Se si va dalla stazione della metropolitana Belorusskaya, è meglio prendere il filobus numero 1 e scendere alla tredicesima fermata. Ma devi essere sicuro che il filobus si sta dirigendo in direzione della stazione di Taganskaya.
Se vuoi raggiungere il museo dalla “Biblioteca di Lenin”, la passeggiata non richiederà più di 10 minuti, ma dalla stazione “Park Kultury” devi prepararti per una passeggiata di venti minuti. Dalla stazione Marksistskaya puoi raggiungere il museo con il filobus N 16 in quindici-venti minuti. Nello stesso periodo di tempo puoi camminare qui dal Vecchio Arbat: la passeggiata durerà circa 20 minuti.

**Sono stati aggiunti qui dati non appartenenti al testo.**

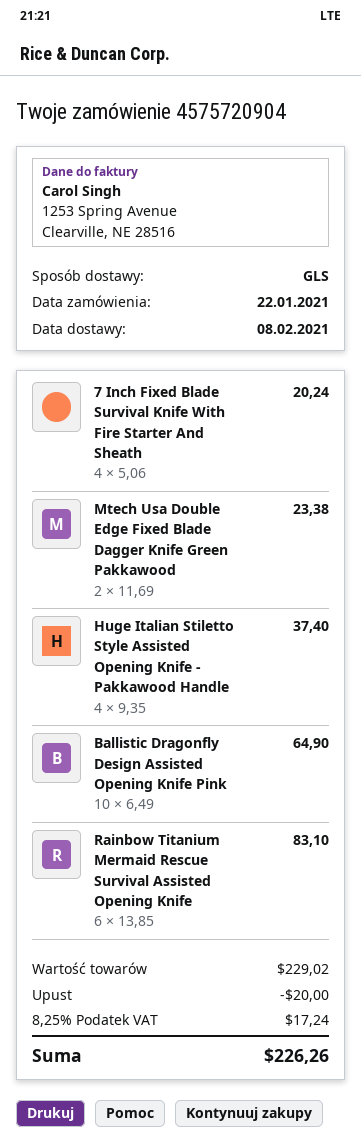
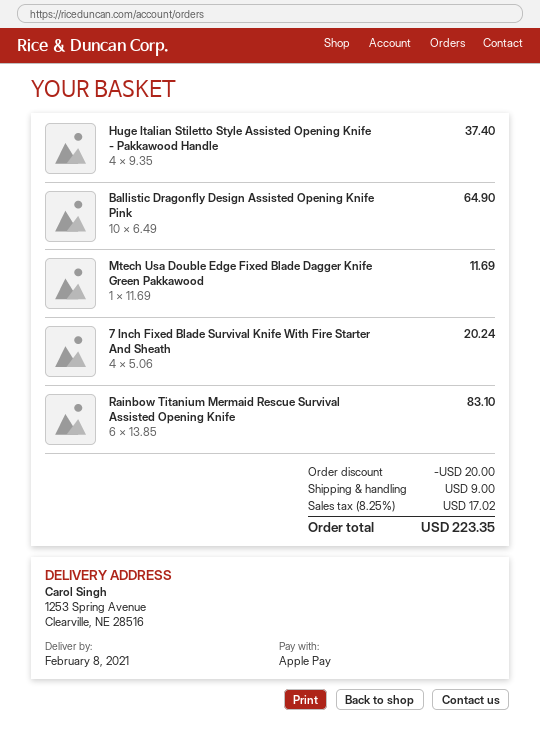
Mtech Usa Double Edge Fixed Blade Dagger Knife Green Pakkawood: 2 x 11.69 = 23.38 -> 1 x 11.69 = 11.69
shipping: none -> 9.00
tax: 8.25% = 17.24 -> 8.25% = 17.02
total: 226.26 -> 223.35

Distanza dalle stazioni ferroviarie. La più lontana è la stazione ferroviaria di Kursk. Il percorso durerà almeno mezz'ora. Le stazioni ferroviarie di Kazansky, Yaroslavsky e Leningradsky si trovano a quindici minuti di metropolitana dal museo. La stazione ferroviaria più vicina al museo è Kievsky. Il viaggio da esso al museo durerà circa dieci minuti.
I reperti del museo – sculture, fotografie artistiche, dipinti e grafica – contano più di 560 mila reperti. Pertanto, il Museo Pushkin di Mosca occupa giustamente un posto di primo piano nella classifica dei migliori luoghi d'interesse della capitale.